We removed the California observations because there were no zero case counts in any county subgroup, complicating our exploration of models for zero case counts. Removal of the California data eliminated convergence issues and allowed exploration of the effect of zero inflation. Removing the California data decreased the dataset’s variance but overdispersion was still prominent.

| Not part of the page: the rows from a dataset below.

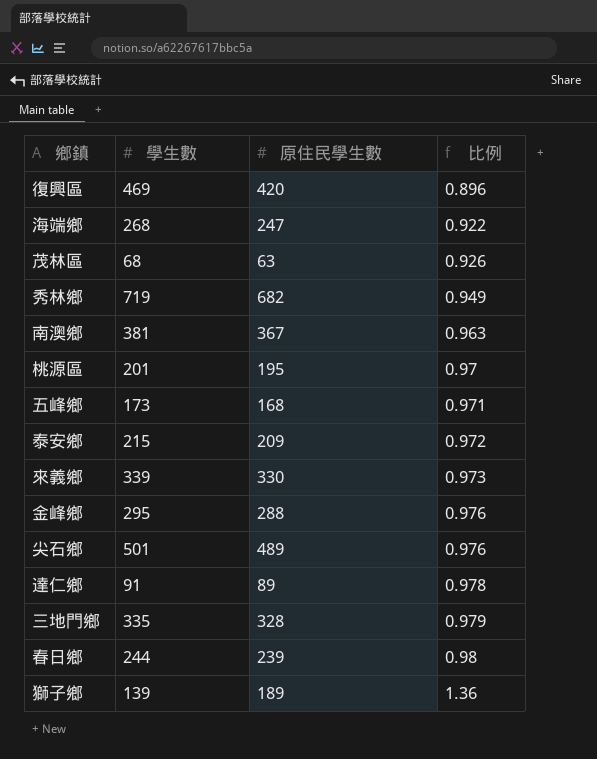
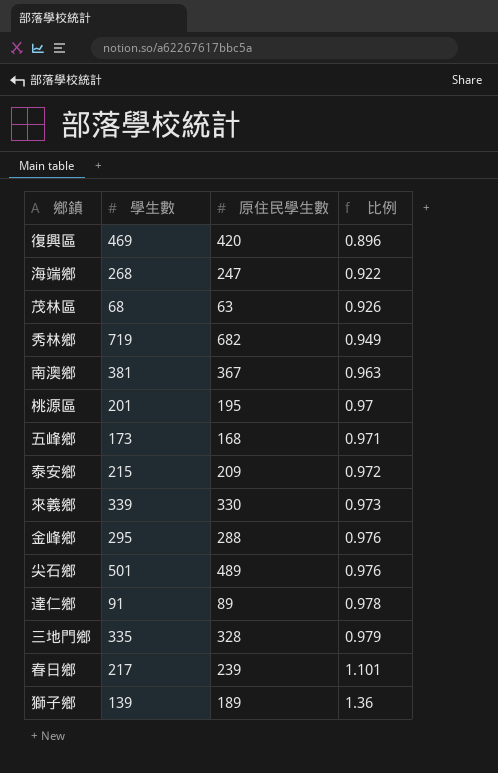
春日鄉 | 學生數: 244 -> 217
春日鄉 | 比例: 0.98 -> 1.101

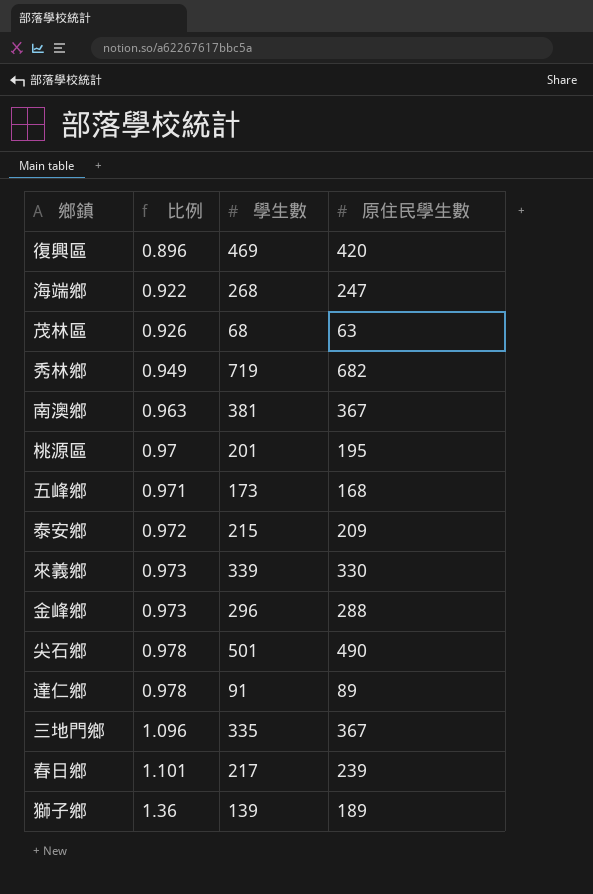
column 比例 | position: 4 -> 2
金峰鄉 | 比例: 0.976 -> 0.973
金峰鄉 | 學生數: 295 -> 296
尖石鄉 | 比例: 0.976 -> 0.978
尖石鄉 | 原住民學生數: 489 -> 490
三地門鄉 | 比例: 0.979 -> 1.096
三地門鄉 | 原住民學生數: 328 -> 367

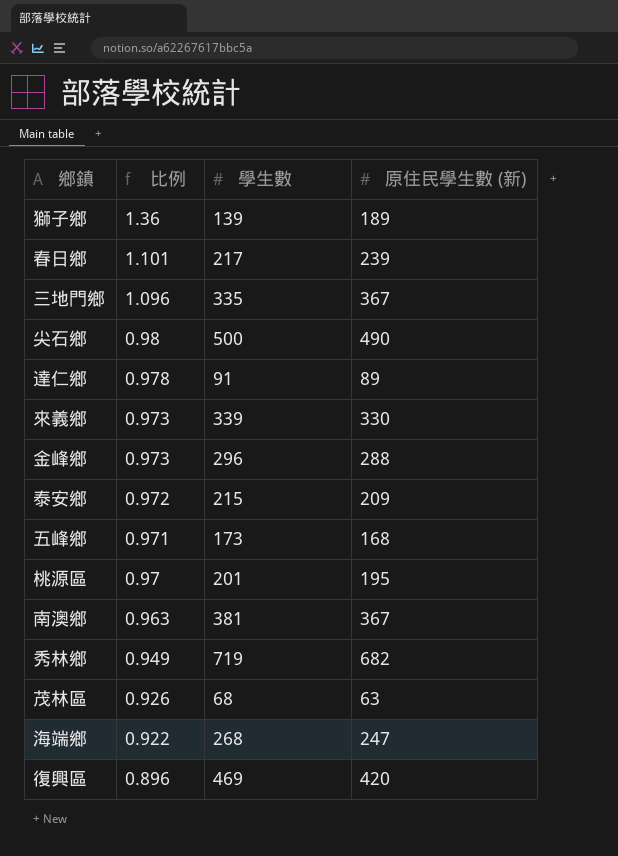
row order: 比例 ascending -> 比例 descending
column name: 原住民學生數 -> 原住民學生數 (新)
尖石鄉 | 比例: 0.978 -> 0.98
尖石鄉 | 學生數: 501 -> 500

A negative binomial distribution helped in modeling the overdispersed data; however, there were still case counts that were outside the expected distribution. These case counts may be associated with undetected outbreaks (i.e., clusters of cases originating from a common exposure) which were not excluded from the analysis. Further exploration of these outliers, using compound distributions, would help better characterize them and might yield more information on risk factors of potential outbreaks (Hinde, 1982).

CONCLUSIONS

The addition of the demographic and seasonal variables when modeling Campylobacter counts accounted for more variability and resulted in improved goodness of fit compared with models that only included a state factor. However, the complexity and variation in the epidemiology of Campylobacter was still not fully addressed, suggesting that differences in surveillance populations among the FoodNet sites or other epidemiological factors vary geographically. For example, the models did not fully account for the incidence variation among counties and states as illustrated in Figure 1. County-level variation associated with differences in county geographic size, population and other unmeasured factors could result in additional sources of structural zeros in case counts. Although we investigated structural zeros at the state level, the possibility for structural zeros to vary by county was not examined. Potentially, the level of aggregation and the count distribution could be adjusted per site to better fit the data and further explore structural zeros. Therefore, future steps should focus on individual sites.